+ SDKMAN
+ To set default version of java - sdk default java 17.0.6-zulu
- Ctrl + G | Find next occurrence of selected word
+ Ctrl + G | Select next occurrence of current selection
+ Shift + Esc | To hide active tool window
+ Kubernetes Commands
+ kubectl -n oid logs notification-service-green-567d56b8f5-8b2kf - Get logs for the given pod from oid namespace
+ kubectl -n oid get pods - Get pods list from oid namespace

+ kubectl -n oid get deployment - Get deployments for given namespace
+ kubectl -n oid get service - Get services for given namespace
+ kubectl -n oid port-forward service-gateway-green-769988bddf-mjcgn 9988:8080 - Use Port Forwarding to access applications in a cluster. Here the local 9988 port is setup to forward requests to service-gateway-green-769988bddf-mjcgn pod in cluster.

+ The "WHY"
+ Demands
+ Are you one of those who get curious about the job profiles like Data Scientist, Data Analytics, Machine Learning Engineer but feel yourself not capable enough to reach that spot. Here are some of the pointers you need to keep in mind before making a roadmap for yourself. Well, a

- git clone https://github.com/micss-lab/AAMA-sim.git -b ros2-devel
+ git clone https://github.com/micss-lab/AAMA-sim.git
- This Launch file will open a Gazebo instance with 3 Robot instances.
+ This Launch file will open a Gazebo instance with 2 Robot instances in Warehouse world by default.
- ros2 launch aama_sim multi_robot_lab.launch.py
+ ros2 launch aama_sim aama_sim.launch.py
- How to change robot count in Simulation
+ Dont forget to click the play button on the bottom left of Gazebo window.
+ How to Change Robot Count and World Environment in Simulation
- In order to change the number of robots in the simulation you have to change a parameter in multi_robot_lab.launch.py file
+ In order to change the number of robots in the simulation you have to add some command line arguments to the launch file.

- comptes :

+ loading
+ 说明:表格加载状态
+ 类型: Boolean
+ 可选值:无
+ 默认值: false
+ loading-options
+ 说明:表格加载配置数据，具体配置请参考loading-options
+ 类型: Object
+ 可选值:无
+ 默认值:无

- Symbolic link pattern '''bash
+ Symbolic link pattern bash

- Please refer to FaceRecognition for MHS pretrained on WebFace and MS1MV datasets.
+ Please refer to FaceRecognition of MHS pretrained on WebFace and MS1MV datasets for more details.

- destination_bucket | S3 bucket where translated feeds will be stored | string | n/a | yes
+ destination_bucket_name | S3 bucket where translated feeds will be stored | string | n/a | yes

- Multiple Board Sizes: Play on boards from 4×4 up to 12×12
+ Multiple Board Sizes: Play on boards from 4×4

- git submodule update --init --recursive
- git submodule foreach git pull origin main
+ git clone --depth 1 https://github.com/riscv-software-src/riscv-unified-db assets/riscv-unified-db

WHAT THE EXERCISE ASKS
Once the line containing "- destination_bucket |" is found, please retype it and every remaining line of the listing above, exactly, with nothing else.

RESPONSE TO THE EXERCISE
- destination_bucket | S3 bucket where translated feeds will be stored | string | n/a | yes
+ destination_bucket_name | S3 bucket where translated feeds will be stored | string | n/a | yes

- Multiple Board Sizes: Play on boards from 4×4 up to 12×12
+ Multiple Board Sizes: Play on boards from 4×4

- git submodule update --init --recursive
- git submodule foreach git pull origin main
+ git clone --depth 1 https://github.com/riscv-software-src/riscv-unified-db assets/riscv-unified-db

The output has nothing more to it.